Financial information about business segments and geographic area information is
incorporated herein by reference to the "Business Segments and Geographic Area
Information" note of "Notes to Consolidated Financial Statements" in the
company's annual report to stockholders for the year ended September 30, 2001.

ALBERTO-CULVER NORTH AMERICA
----------------------------

The company's major health and beauty care products marketed in the United
States include the ALBERTO VO5, TRESemme and CONSORT lines of hair care
products, the ST. IVES SWISS FORMULA line of hair and skin care products, FDS
feminine deodorant sprays and the SOFT AND BEAUTIFUL, JUST FOR ME,

                                      -2-




COMB-THRU, TCB and MOTIONS lines of hair care products for the ethnic market.
Food and household products sold in the United States include MRS. DASH
salt-free seasoning blends, MOLLY MCBUTTER butter flavor sprinkles, SUGARTWIN
sugar substitute and STATIC GUARD anti-static spray.

In Canada, the company sells most of the products marketed in the United States
along with the ALBERTO EUROPEAN and ALBERTO BALSAM lines of hair care products.

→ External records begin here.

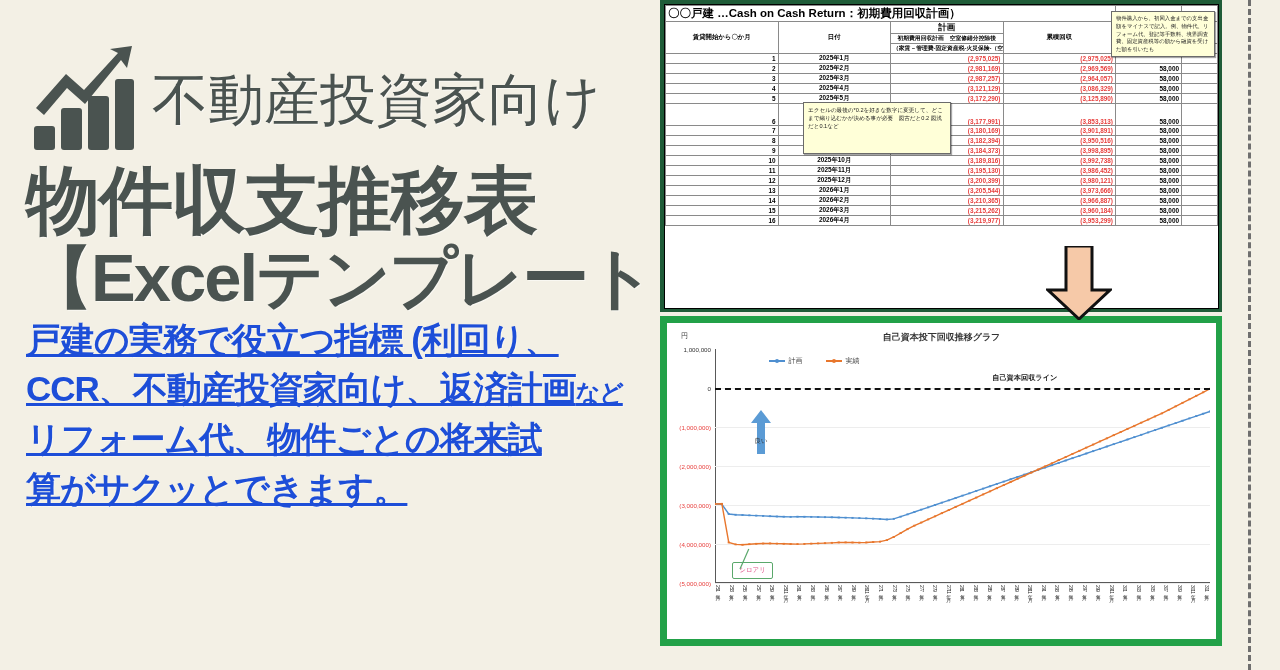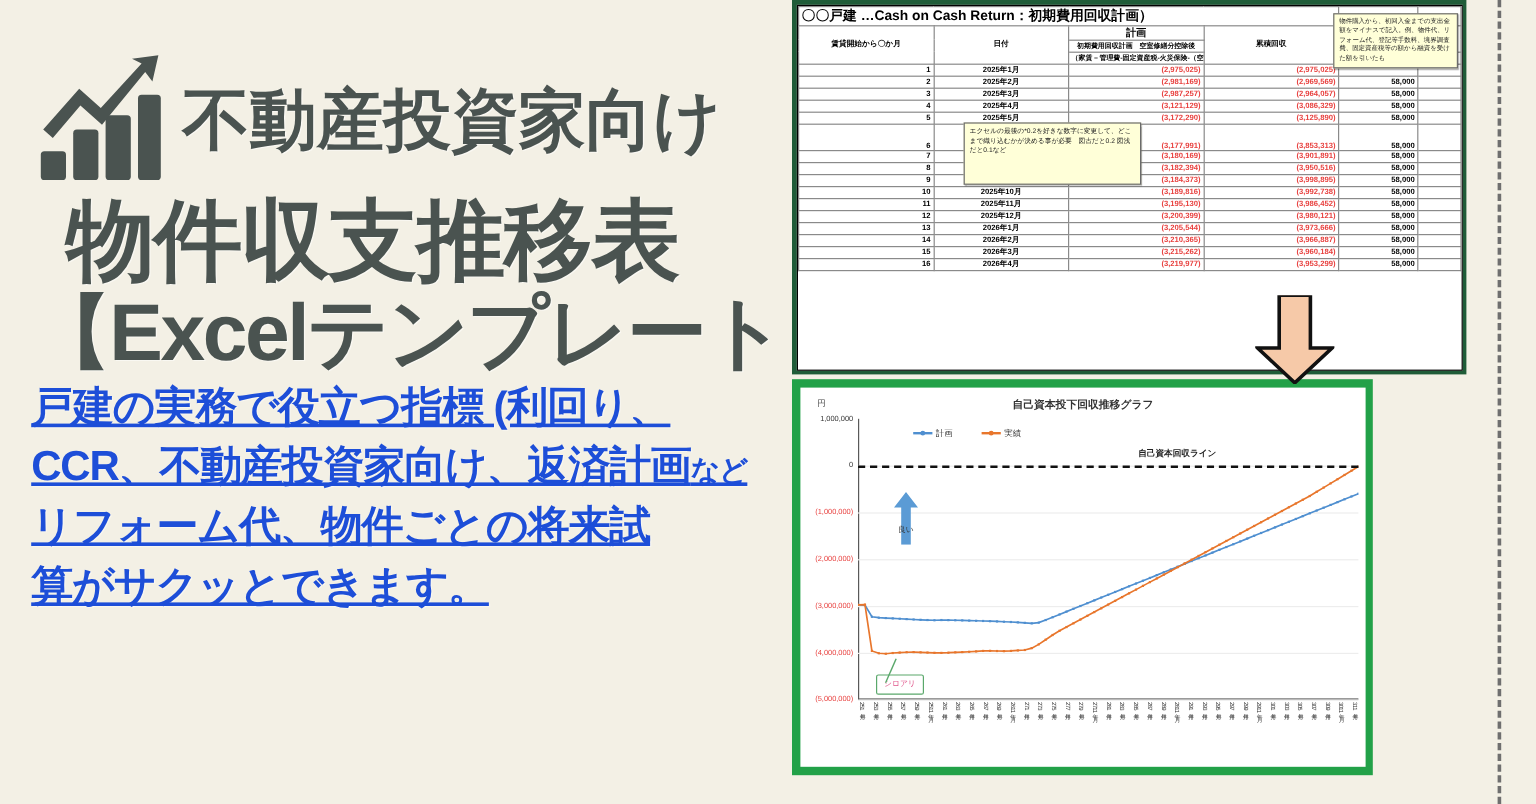"不動産投資家向け" .headline-1 { font-weight: bold -> normal }
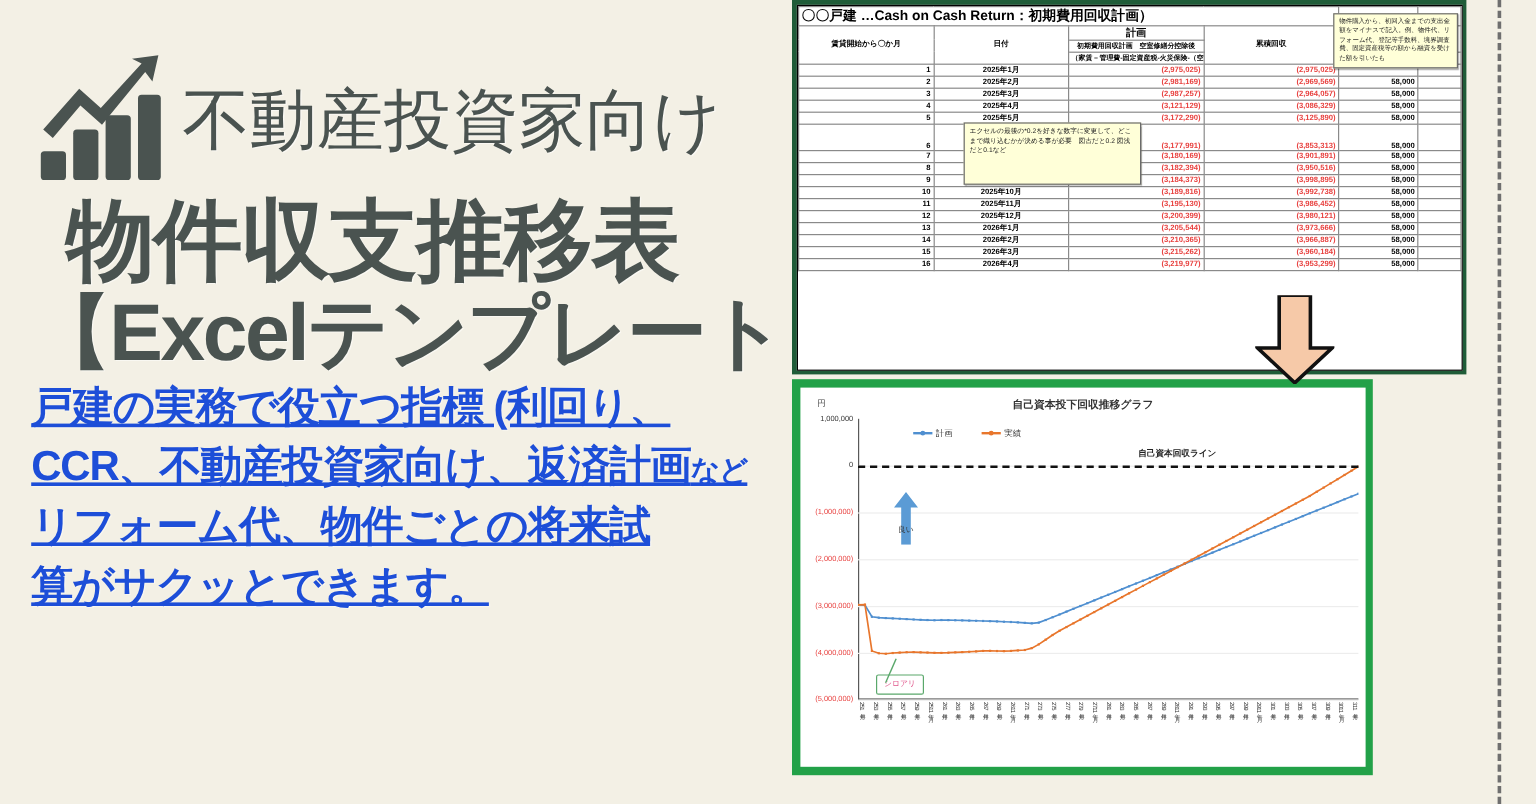"物件収支推移表" .headline-2 { margin-left: 29px -> none }
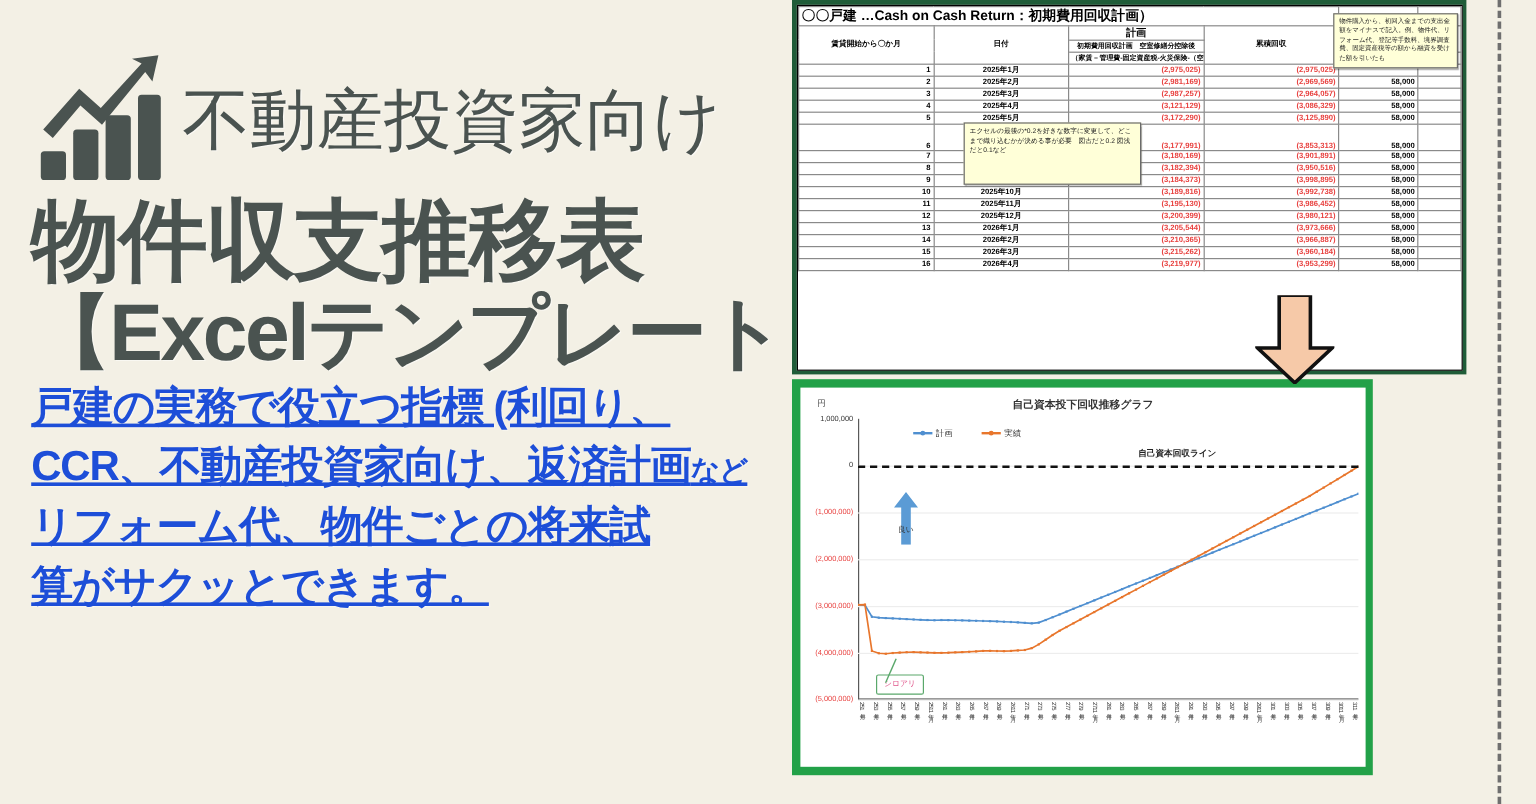"自己資本投下回収推移グラフ" #chart-frame { width: 484px -> 562px }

The Alberto-Culver North America segment also includes the manufacturing of
custom label products in the United States for other companies.

ALBERTO-CULVER INTERNATIONAL
----------------------------

The company manufactures, markets and distributes health and beauty products
throughout Scandinavia and Europe through its Cederroth International subsidiary
headquartered in Sweden. Major products include SALVE adhesive bandages, ALBERTO
VO5 hair care products, SAMARIN antacids, SELTIN salt substitute, JORDAN
toothbrushes, TOPZ cotton buds, SAVETTE wet wipes, BLIW liquid soaps, DATE
anti-perspirants and cologne for women, FAMILY FRESH shampoo and shower
products, SUKETTER artificial sweetener, the ST. IVES SWISS FORMULA line of hair
and skin care products, HTH and L300 skin care products, GRUMME TVATTSAPA
detergents and PHARBIO natural pharmaceuticals. SORAYA skin care products are
sold in Poland and Eastern Europe.

In the United Kingdom, the company manufactures and markets products such as the
ALBERTO VO5, Advanced ALBERTO VO5, ALBERTO BALSAM and TRESemme lines of hair
care products and the ST. IVES SWISS FORMULA line of hair and skin care
products. INDOLA professional hair colors, shampoos, conditioners and styling
products are marketed throughout Europe and other international markets.

In Latin America, the significant products sold by the company include the
ALBERTO VO5, GET SET and ANTIALL lines of hair care products, the ST. IVES SWISS
FORMULA line of hair and skin care products, VERITAS soap and deodorant body
powder products and FARMACO soap products.

Other major international markets for the company include Australia, Italy and
New Zealand.

SPECIALTY DISTRIBUTION - SALLY
------------------------------

Sally Beauty Company operates a network of Sally Beauty Supply cash-and-carry
professional beauty supply stores and also sells professional beauty products to
hairdressers, beauticians and cosmetologists through its Beauty Systems Group
full-service distribution business. Sally Beauty Supply stores provide salon
owners, hairdressers and consumers with an extensive selection of hair care and
skin care products, cosmetics, styling appliances and other beauty items.
Sally's Beauty Systems Group distributes products in exclusive, licensed
territories in the Northeast, Midwest, Midsouth, East and Southeast United
States and portions of Canada. Beauty Systems Group sells only to the
professional market through its stores and approximately 550 professional
distributor sales consultants. As of September 30, 2001, Sally Beauty, including
its Beauty Systems Group, had 2,428 stores in the United States, Puerto Rico,
the United Kingdom, Canada, Japan and Germany.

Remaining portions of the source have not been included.